The tutorial notebooks can be used as *templates* for your own analysis
pipelines. Here is an example of a jupyter computational notebook
(left), and the created projection visualized in Blender (right).

![image.png](index_files/figure-commonmark/cell-8-1-image.png)

#### Notes for Python beginners

- You will need a working Python installation (see here: [installing
  anaconda/miniconda](https://docs.anaconda.com/miniconda/miniconda-install/),
  and know how to [launch jupyter
  notebooks](https://docs.jupyter.org/en/latest/running.html). You will
  run the computational notebooks in your browser. Here is a [video
  tutorial](https://www.youtube.com/watch?v=HW29067qVWk)

- Create a new folder for each tissue cartography project. Do not place
  them into the folder into which you unpacked
  `blender_tissue_cartography` - otherwise, your files will be
  overwritten if you want to update the software

- The repository contains two sets of notebooks: in the `nbs` folder and
  in the `nbs/Tutorials` folder. The `nbs`-notebooks are for developing
  the code. If you don’t want to develop/adapt the code to your needs,
  you don’t need to look at them. Copy a notebook from the
  `nbs/Tutorials` folder - e.g. `03_basics_example.ipynb` - into your
  project folder to use it as a template.
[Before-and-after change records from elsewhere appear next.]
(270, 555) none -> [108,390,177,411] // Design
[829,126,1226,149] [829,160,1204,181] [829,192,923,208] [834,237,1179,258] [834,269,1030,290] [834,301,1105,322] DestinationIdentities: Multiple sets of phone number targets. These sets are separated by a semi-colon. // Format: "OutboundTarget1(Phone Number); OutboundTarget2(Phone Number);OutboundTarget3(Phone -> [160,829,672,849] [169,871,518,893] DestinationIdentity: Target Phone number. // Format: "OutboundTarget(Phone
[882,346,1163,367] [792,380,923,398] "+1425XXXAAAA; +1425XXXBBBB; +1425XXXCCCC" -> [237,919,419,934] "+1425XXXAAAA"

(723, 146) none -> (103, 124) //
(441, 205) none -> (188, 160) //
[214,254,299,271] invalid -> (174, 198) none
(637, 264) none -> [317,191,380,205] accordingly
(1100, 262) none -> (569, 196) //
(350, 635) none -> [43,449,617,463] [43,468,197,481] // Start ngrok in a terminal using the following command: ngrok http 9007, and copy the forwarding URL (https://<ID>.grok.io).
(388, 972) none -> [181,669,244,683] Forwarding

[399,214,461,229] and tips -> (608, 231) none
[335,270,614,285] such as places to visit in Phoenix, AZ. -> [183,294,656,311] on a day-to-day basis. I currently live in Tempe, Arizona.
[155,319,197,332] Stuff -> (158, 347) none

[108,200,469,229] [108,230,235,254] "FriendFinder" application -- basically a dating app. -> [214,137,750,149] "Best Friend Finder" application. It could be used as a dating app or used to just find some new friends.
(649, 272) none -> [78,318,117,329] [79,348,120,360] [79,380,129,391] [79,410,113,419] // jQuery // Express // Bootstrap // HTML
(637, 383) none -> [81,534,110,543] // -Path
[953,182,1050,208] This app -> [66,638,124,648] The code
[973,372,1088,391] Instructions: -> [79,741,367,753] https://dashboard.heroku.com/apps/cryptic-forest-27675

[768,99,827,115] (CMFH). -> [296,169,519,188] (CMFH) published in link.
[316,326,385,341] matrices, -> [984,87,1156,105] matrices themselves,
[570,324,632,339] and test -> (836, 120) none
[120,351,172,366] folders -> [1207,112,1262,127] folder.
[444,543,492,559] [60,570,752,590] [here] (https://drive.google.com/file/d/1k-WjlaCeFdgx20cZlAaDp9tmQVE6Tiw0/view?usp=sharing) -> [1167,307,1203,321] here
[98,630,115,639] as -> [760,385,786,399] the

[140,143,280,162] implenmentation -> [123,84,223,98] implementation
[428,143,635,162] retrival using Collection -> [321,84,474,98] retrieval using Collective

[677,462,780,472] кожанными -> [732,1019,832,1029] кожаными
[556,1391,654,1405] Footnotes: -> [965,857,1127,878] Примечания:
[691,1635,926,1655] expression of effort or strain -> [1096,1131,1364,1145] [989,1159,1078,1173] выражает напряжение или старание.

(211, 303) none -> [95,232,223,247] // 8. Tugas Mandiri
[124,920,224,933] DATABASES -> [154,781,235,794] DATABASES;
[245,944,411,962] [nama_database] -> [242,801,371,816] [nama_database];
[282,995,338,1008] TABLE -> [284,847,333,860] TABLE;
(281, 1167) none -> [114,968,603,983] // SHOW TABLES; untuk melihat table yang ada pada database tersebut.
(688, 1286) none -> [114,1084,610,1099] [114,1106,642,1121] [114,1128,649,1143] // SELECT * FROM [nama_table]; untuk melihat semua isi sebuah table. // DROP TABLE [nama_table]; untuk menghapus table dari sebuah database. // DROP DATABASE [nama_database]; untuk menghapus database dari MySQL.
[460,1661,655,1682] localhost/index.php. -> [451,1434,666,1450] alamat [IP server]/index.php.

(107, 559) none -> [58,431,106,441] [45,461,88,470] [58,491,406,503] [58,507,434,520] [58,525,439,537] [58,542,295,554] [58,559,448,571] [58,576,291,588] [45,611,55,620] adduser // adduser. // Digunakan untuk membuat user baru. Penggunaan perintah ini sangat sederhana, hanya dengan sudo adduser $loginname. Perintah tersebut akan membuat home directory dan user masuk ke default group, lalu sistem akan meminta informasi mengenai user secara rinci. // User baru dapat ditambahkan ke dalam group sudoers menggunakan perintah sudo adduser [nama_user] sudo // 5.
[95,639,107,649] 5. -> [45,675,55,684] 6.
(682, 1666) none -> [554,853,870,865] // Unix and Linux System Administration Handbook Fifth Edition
- You do not need to copy functions into your notebooks manually. If you
  follow the installation instructions, the code will be installed as a
  Python package and can be “imported” by Python. See tutorials!

### Dynamic datasets

`blender_tissue_cartography` also allows creating cartographic
projections of dynamic datasets (i.e. movies), where the surface of
interest can move or deform over time. The user creates a cartographic
projection for a *reference timepoint* which is transfered to all other
time-points using surface-to-surface registration algorithms. This
generates consistent projections across all timepoints - see tuorials
[8](https://nikolas-claussen.github.io/blender-tissue-cartography/Tutorials/08_multiple_recordings_and_reference_meshes.html)
and
[9](https://nikolas-claussen.github.io/blender-tissue-cartography/Tutorials/09_movies_and_dynamic_surfaces.html).

## Software stack

Note: the Python libraries will be installed automatically if you follow
the installation instructions above.

### Required

- Python, with the following libraries
  - [jupyter](https://jupyter.org/)
  - [numpy](https://numpy.org/) / [Matplotlib](https://matplotlib.org/)
    / [Scipy](https://scipy.org/)
  - [skimage](https://scikit-image.org) various image processing tools.
  - [h5py](https://www.h5py.org/) for reading/writing of `.h5` files.
  - [tifffile](https://github.com/cgohlke/tifffile/) for reading/writing
    of `.tif` files, including metadata.
  - [libigl](https://libigl.github.io/libigl-python-bindings) Geometry
    processing.
- [Ilastik](https://www.ilastik.org/) Image classification and
  segmentation,
- [Blender](https://www.blender.org/) Mesh editing and UV mapping.

### Optional

- [Meshlab](https://www.meshlab.net/) GUI and Python library with
  advanced surface reconstruction tools (required for some workflows).

- Python libraries:

  - [PyMeshLab](https://pymeshlab.readthedocs.io/en/latest/index.html)
    Python interface to MeshLab.
  - [nbdev](https://nbdev.fast.ai/tutorials/tutorial.html) for
    notebook-based development, if you want to add your own code

### Other useful software

- [MicroscopyNodes](https://github.com/oanegros/MicroscopyNodes) plug-in
  for rendering volumetric `.tif` files in blender
- [Boundary First
  Flattening](https://github.com/GeometryCollective/boundary-first-flattening)
  advanced tool for creating UV maps with graphical and command line
  interface
- [pyFM](https://github.com/RobinMagnet/pyFM) python library for
  mesh-to-mesh registration (for dynamic data) which may complement the
  algorithms that ship with `blender_tissue-cartography`

## Acknowledgements

This software is being developed by Nikolas Claussen in the [Streichan
lab at UCSB](https://streichanlab.physics.ucsb.edu/). We thank Susan
Wopat, Matthew Lefebvre, Sean Komura, Gary Han, Noah Mitchel, Boris
Fosso, and Dillon Cislo, for sharing data, advice, and software testing.